CONICET | Buscador de Institutos y Recursos Humanos

BACKGROUND: Alternative splicing (AS) has been proposed as a post-transcriptional regulatory mechanism to increase transcript diversity in eukaryotic organisms, allowing a cell to generate different transcripts from the same genomic locus. AS involves the interaction of splicing factors with their targets in a coordinated and combinatorial way in an fashion that is currently unclear. RESULTS: In this work we studied global organizational patterns that emerge on the co-splicing level and its relationship with transcriptional regulation in order to understand subgenic regulation at the systems level. We consider an Arabidopsis thaliana cold stress RNA-Seq dataset consisting of a timecourse for 4 different temperatures: 12º, 17º, 22º and 28º. First we compiled a list of 750 known transcription factors (TF) and built a transcriptional biweight midcorrelation network between TF and their targets for each temperature.Then, we used ASpli, an RNA-Seq analysis pipeline developed in our lab, to characterize changes associated with exon and intron (collectively referred to as bins in our pipeline) differential usage (DU) for each temperature.

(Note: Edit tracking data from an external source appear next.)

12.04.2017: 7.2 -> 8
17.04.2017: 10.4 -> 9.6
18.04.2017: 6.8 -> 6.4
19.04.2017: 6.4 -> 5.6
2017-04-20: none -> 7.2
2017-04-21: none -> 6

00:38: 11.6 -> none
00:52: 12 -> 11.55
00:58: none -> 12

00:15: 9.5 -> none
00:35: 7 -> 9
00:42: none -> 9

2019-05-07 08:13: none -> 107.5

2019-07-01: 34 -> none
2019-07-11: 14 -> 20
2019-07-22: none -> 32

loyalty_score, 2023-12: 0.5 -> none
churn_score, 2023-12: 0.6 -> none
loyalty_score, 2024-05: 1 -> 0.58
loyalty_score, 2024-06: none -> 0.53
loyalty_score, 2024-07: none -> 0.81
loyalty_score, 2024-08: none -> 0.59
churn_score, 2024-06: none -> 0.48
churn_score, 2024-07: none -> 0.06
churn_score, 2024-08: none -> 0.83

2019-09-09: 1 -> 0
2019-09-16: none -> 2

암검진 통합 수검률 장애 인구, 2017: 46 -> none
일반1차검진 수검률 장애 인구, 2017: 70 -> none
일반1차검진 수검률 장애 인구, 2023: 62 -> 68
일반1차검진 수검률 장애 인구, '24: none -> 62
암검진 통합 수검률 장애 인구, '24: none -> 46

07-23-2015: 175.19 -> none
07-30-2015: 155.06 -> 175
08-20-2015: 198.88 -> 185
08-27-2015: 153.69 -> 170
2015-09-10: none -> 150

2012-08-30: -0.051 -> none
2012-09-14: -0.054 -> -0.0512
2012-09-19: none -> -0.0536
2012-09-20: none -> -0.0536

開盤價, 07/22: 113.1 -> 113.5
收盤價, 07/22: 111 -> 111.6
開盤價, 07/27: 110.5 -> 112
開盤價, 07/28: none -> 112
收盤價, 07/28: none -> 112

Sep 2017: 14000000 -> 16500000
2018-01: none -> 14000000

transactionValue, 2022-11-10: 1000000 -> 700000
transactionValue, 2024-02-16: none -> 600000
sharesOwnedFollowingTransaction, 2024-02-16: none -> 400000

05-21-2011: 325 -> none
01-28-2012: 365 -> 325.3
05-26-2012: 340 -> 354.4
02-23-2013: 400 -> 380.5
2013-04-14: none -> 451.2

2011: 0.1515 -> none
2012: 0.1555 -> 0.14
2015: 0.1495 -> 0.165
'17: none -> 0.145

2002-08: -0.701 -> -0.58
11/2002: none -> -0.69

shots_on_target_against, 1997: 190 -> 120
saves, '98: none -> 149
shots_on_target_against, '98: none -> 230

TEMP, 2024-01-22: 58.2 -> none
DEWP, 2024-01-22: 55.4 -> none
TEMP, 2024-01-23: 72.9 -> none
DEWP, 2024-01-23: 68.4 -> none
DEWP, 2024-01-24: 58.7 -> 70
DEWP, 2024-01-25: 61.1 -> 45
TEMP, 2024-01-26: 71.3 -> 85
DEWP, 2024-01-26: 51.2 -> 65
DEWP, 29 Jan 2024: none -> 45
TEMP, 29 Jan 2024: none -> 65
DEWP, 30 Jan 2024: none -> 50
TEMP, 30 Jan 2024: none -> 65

In order to remove gene effects on bin counts, ASpli normalizes bin expression level by gene expression level. Then, to detect DU, it compares bin counts for different times vs. a reference time (usually the first time on the timecourse). Once the DU bins were detected, we built normalized bins correlation networks and then ?pruned? the networks to remove spurious links using up to second order partial correlation conditional on the transitive bins. Finally, we integrated both regulatory layers using bin usage and gene expression correlation, to uncover regulatory patterns. CONCLUSIONS: Using ASpli, an RNA-Seq analysis pipeline developed in our lab, we were able to build and integrate co-splicing and transcription factors networks, uncovering interesting regulatory patterns with possible biological relevance.